By the way, the 3pi motors are already lubricated and should never need re-lubrication.

- Ben

Just wondering…how hard is it to fit an encoder to the wheels?
Yours Simon M.

Hello, Simon.

The 3pi was not intended for use with encoders. There aren’t enough free I/O lines to process two quadrature encoders, and there isn’t really physical space on the board to add them. That said, several people have found ways to add encoder feedback, but what they did was either pretty low-tech (e.g. using a reflectance sensor to look at the side of the 3pi wheels and trigger off the three spokes) or incredibly advanced (e.g. moving the motors and disconnecting the reflectance sensors to gain more I/O lines). There are probably some clever things you could do involving expansion boards, but generally that would be beyond what we could directly advise you on (though I’d be happy to provide you feedback if you want to run some ideas by me).

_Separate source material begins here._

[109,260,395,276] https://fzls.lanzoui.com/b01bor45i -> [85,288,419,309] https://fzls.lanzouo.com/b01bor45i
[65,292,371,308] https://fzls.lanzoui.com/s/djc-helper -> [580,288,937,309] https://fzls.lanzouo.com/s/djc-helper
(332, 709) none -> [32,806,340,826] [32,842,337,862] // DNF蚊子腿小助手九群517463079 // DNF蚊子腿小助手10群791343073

If you want a robot with encoder feedback, I suggest you make it from scratch using various components we sell. You can buy most of the 3pi components individually and put them together on one of our laser-cut chassis or something you design yourself.

- Ben

I’m interested in doing exactly this, but haven’t been able to find the components list for the 3pi. Can someone point me to the right place?

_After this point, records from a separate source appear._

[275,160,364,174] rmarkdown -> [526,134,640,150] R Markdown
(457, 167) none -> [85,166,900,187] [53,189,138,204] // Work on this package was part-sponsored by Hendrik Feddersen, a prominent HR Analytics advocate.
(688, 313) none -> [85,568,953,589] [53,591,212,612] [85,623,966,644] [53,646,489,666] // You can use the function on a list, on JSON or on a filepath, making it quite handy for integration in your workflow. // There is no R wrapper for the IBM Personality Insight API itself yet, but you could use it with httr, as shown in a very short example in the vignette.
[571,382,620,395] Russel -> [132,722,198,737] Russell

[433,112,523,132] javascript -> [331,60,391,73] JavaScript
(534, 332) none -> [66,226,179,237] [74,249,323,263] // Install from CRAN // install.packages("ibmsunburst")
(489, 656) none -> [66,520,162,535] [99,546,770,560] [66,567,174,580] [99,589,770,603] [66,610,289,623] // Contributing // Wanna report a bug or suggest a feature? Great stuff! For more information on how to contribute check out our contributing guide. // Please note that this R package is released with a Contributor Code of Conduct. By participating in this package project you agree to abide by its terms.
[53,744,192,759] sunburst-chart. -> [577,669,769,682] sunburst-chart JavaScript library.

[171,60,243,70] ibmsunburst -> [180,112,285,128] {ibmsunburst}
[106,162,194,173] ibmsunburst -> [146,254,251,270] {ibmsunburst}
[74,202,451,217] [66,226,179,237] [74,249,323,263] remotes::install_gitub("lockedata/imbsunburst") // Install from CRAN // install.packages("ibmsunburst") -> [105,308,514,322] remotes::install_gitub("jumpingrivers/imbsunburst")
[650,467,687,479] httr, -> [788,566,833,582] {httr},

Also interested in opinions. If wheel encoders and feedback aren’t sufficient to make it travel in a straight line, what’s the simplest supplement to make sure that it does?

Hello, mgw.

I am not sure what component list you are looking for. The simplest supplement would be to add a straight line to your 3pi Robot’s environment that it follows.

- Ryan

The component list for the 3pi robot - . I want to use an arduino with motor shield and wheel encoders, but would be interested to know exactly what motor, wheels, voltage regulators, caster, etc. are used on the 3pi just to give me a starting point. I’ve hunted and can’t find the information. I know I’ll probably feel silly when you show me where it is.


Hi, Matt.

We don’t post a bill of materials for the 3pi Robot. You can probably get what you want to do by some combination of the information on our round robot chassis product page, and the 3pi Robot schematic.

- Ryan

Already did that, but still wasn’t able to pin down exactly which motor, for example, and some other details. So was looking for the specific information if its available. You must have a bill of materials that you use when you make them. Did you intentionally decide not to publish it for a specific reason? If so, I’m OK with that. Just asking.


Hi, Matt.

We do not publish a complete bill of materials for many reasons. One reason is that we do not want to be tied down to specifying particular components. Sometimes parts become unavailable and we need to replace them with other parts. We would not want our customers to use our bill of materials and come to rely on specifications of the parts in there, if they might change. Please ask whatever specific details you are interested in and I will try to answer the best I can based on our current component list.

The motors are our 30:1 micro metal gearmotors.

- Ryan

Thanks. This was helpful.

Now I have some beginner questions. What are my options for making connections to the terminals of the micro-metal gear motor and to the breakout board for the quadrature encoder, Are there solderless connectors that fit? With the breakout board screwed tight to the platform as shown in the picture, how do you avoid part of the electrical connection messing up the wheel alignment by protruding through the bottom of the encoder board? Any tips for soldering to the tiny motor terminals?

Unfortunately, I don’t know of any solderless connections for the motor terminals. For the encoders, you could solder some of our breakaway headers in place. There are holes on the chassis right where the headers would protrude. Then you could connect to them with some of our jumper wires.